I spent one of the longest 45 minutes of my life at the pharmacy today. Because lucky me! has a UTI and gets to take antibiotics.
I walked in at 9:40, and the store was practically deserted. I dropped off the prescription and was told it would be "15 minutes." I ambled over to the magazines and read up about Brad and Angie, Brit and baby-item shopping, and Paula Abdul and her sad sunken-chest-cleavage as seen at the Emmys. After about 20 minutes of mind-numbing reading, I went back to the pharmacy counter, where there was no line (oh joy!) and one person at the counter.
If this was a teen horror flick, all the birds would stop chirping right now, a weird breeze would stir some dead leaves on the ground and clouds would swiftly move in front of the sun.
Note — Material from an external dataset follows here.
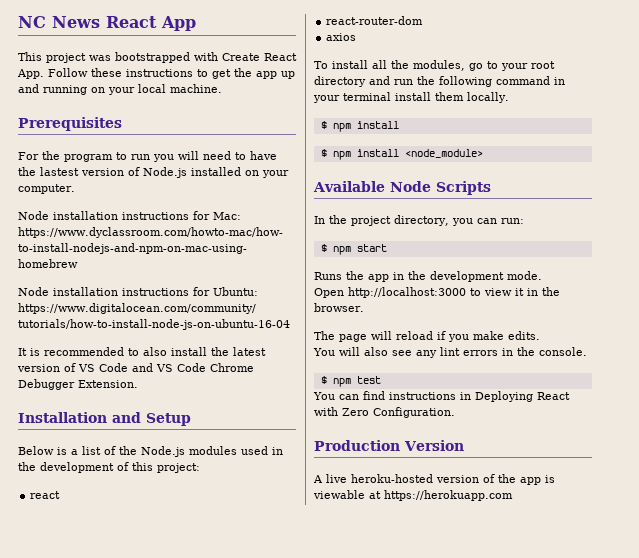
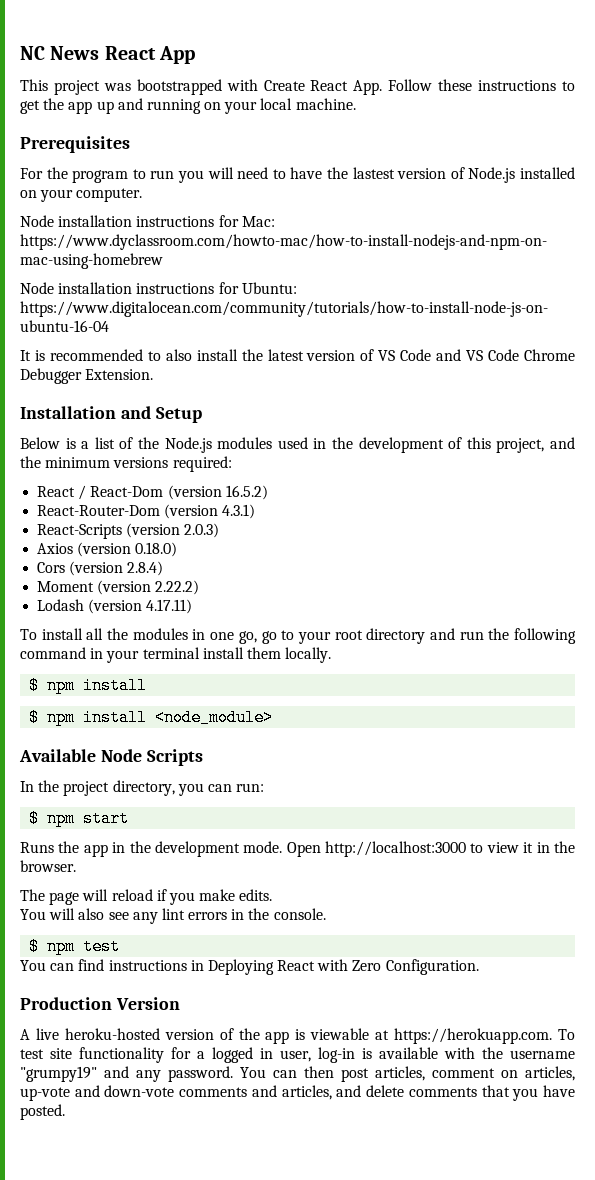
[157,463,200,473] [30,491,61,499] [326,16,424,25] [326,33,357,41] project: // react // react-router-dom // axios -> [496,437,576,453] [20,456,232,472] [37,485,268,500] [37,504,256,519] [37,523,220,539] [37,542,178,557] [37,561,164,576] [37,580,200,595] [37,599,193,614] project, and the minimum versions required: // React / React-Dom (version 16.5.2) // React-Router-Dom (version 4.3.1) // React-Scripts (version 2.0.3) // Axios (version 0.18.0) // Cors (version 2.8.4) // Moment (version 2.22.2) // Lodash (version 4.17.11)
[413,60,465,71] modules, -> [132,628,257,644] modules in one go,
(542, 275) // -> (283, 847) none
[384,490,513,501] https://herokuapp.com -> [394,1028,576,1044] [20,1047,575,1063] [20,1066,575,1082] [20,1085,576,1101] [20,1104,65,1120] https://herokuapp.com. To test site functionality for a logged in user, log-in is available with the username "grumpy19" and any password. You can then post articles, comment on articles, up-vote and down-vote comments and articles, and delete comments that you have posted.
An old lady shuffeled up to the counter. She stood right behind the man who was just paying for his meds. The Line (me) started 10 feet off to the side, because That Is The Rule For Protecting Privacy. I was conflicted. Do I tell the lady that, ahem, excuse me? The Line is over here? This, of course, would cause her to shuffle slowly over and probably stand way too close to me. And perhaps, I'd have had to repeat that line multiple times in varying degrees of, you know, LOUDNESS.
I decided to say nothing, thinking that perhaps the pharmacy lady would politely point out to the old lady that I was, indeed, there first OR that I'd just show a little kindness to a lady who finds it hard to walk (she was also having some breathing problems).
This, my friends, is when in the horror flick all the lights go out, the creepy music starts, and the curtains move ever so slightly in the wind to show a sharp, gleaming knife behind them.
I stood in line for an eternity and a half. And then some. Old Lady had about 700 prescriptions she needed to pick up, and she had questions about each of them, and didn't understand why she couldn't have a refill for that yet, and didn't know what this was for. Meanwhile, I was desperately looking for a hard surface to bang my head against to MAKE IT STOP, PLEASE!
The truth is that while this was REALLY REALLY annoying for me (so annoying), it was worse for Old Lady. She had millions of pills to take. She repeatedly asked "What's this one for?" which makes me all crampy in my stomach area because HELLO! Cluelessly popping pills is crappy (not that I blame her), and I can just see a doctor saying "Here... take this and this and this and now leave my office, huffy breather!" And then she almost cried when she found out that one medication cost 100 dollars (This is when I really started feeling bad for her, even though LUCKY! later we found out that if she just waits until tomorrow (why? No idea), it'll be muuuuuch cheaper).
I guess the moral of the story is this: Don't let somebody brazenly and obnoxiously cut in front of you.
Or perhaps: If you have to go to the pharmacy, bring a sack lunch and a book.